Rugby inglese dice no a inno tifosi: “´É schiavista”

I giocatori d' Italia cantano l'inno nazionale prima della partita di Rugby Sei Nazioni contro la Scozia nello stadio Olimpico di Roma.
I giocatori d' Italia cantano l'inno nazionale prima della partita di Rugby Sei Nazioni contro la Scozia nello stadio Olimpico di Roma. (ANSA/CLAUDIO BOSCO)

LONDRA.  – “Swing Low, Sweet chariot”, l’inno non ufficiale dell’Inghilterra di rugby, potrebbe presto essere bandito da Twickenham dopo che la Federrugby inglese ha deciso di riesaminare la canzone per i suoi legami con lo schiavismo.

Ormai diventato uno dei più famosi inni della palla ovale, “Swing Low, Sweet chariot” non è stato scritto da un inglese, ma da Wallis Willis, uno schiavo della popolazione dei choctaw, vissuto nell’Oklahoma del secondo ‘800.

Inciso per la prima volta ad inizio ‘900, il brano era stato riproposta negli anni ’60, durante le lotte per i diritti civili, per via dei suoi versi ispirati all’oppressione e alla voglia di libertà.

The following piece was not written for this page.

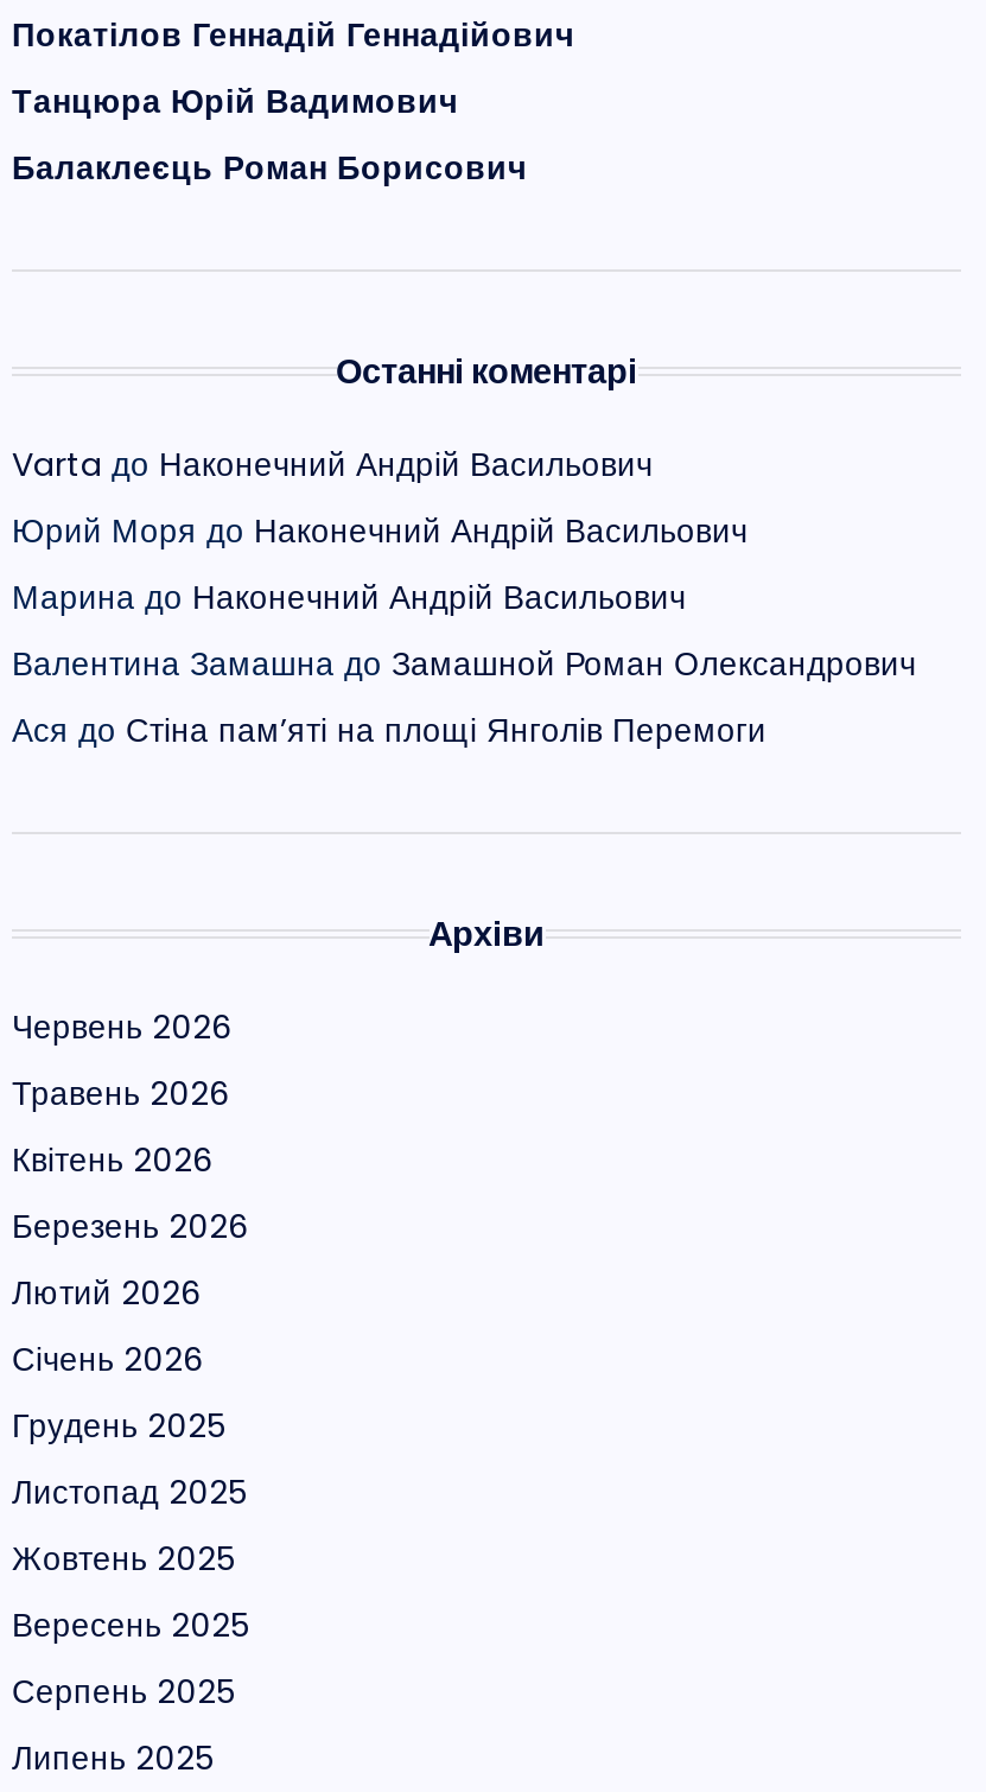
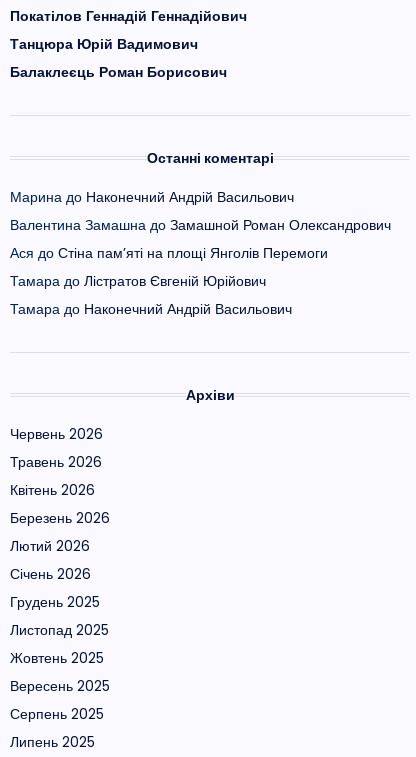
[12,443,748,554] Varta до Наконечний Андрій Васильович | Юрий Моря до Наконечний Андрій Васильович -> none
moved [12,576,916,754] -> [10,188,391,263]: Марина до Наконечний Андрій Васильович | Валентина Замашна до Замашной Роман Олександрович | Ася до Стіна пам’яті на площі Янголів Перемоги
none -> [10,272,292,319] Тамара до Лістратов Євгеній Юрійович | Тамара до Наконечний Андрій Васильович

Nel mondo del rugby ha fatto il suo ingresso nel 1987, in omaggio a Martin Offiah, soprannominato “Chariots”, il primo rugbista nero a debuttare nella nazionale della Rosa Rossa.  Da allora ha accompagnato l’Ingihlterra del rugby in ogni incontro.

Negli ultimi giorni, però, a seguito della morte, il 25 maggio, di George Floyd e delle tensioni registrate in molti paesi, l’uso dell’inno da parte dei tifosi inglesi ha sollevato dubbi e discussioni, dividendo l’opinione pubblica così come gli stessi giocatori.

“‘Swing Low, Sweet Chariot’ fa parte della cultura del rugby ormai da diversi decenni, ed è cantata da moltissime persone consapevoli delle sue origini – ha commentato la RFU attraverso un comunicato -. Attualmente stiamo riconsiderando il suo contesto storico così come la nostra responsabilità nell’educare i tifosi a prendere decisioni informate”.

In soccorso all’inno è corso Maro Itoje, nazionale inglese di origini nigeriane: “Non credo che nessuno a Twickenham lo abbia mai cantato con cattive intenzioni”. Al di là dell’inno, però, la RFU ha assicurato di voler “incoraggiare una maggiore partecipazione da parte di tutti gli appassionati di rugby, per promuovere più diversità in tutte le aree del gioco”.

Attualmente l’ex internazionale Maggie Alphonsi è l’unica dirigente di colore tra i 55 membri del consiglio federale inglese.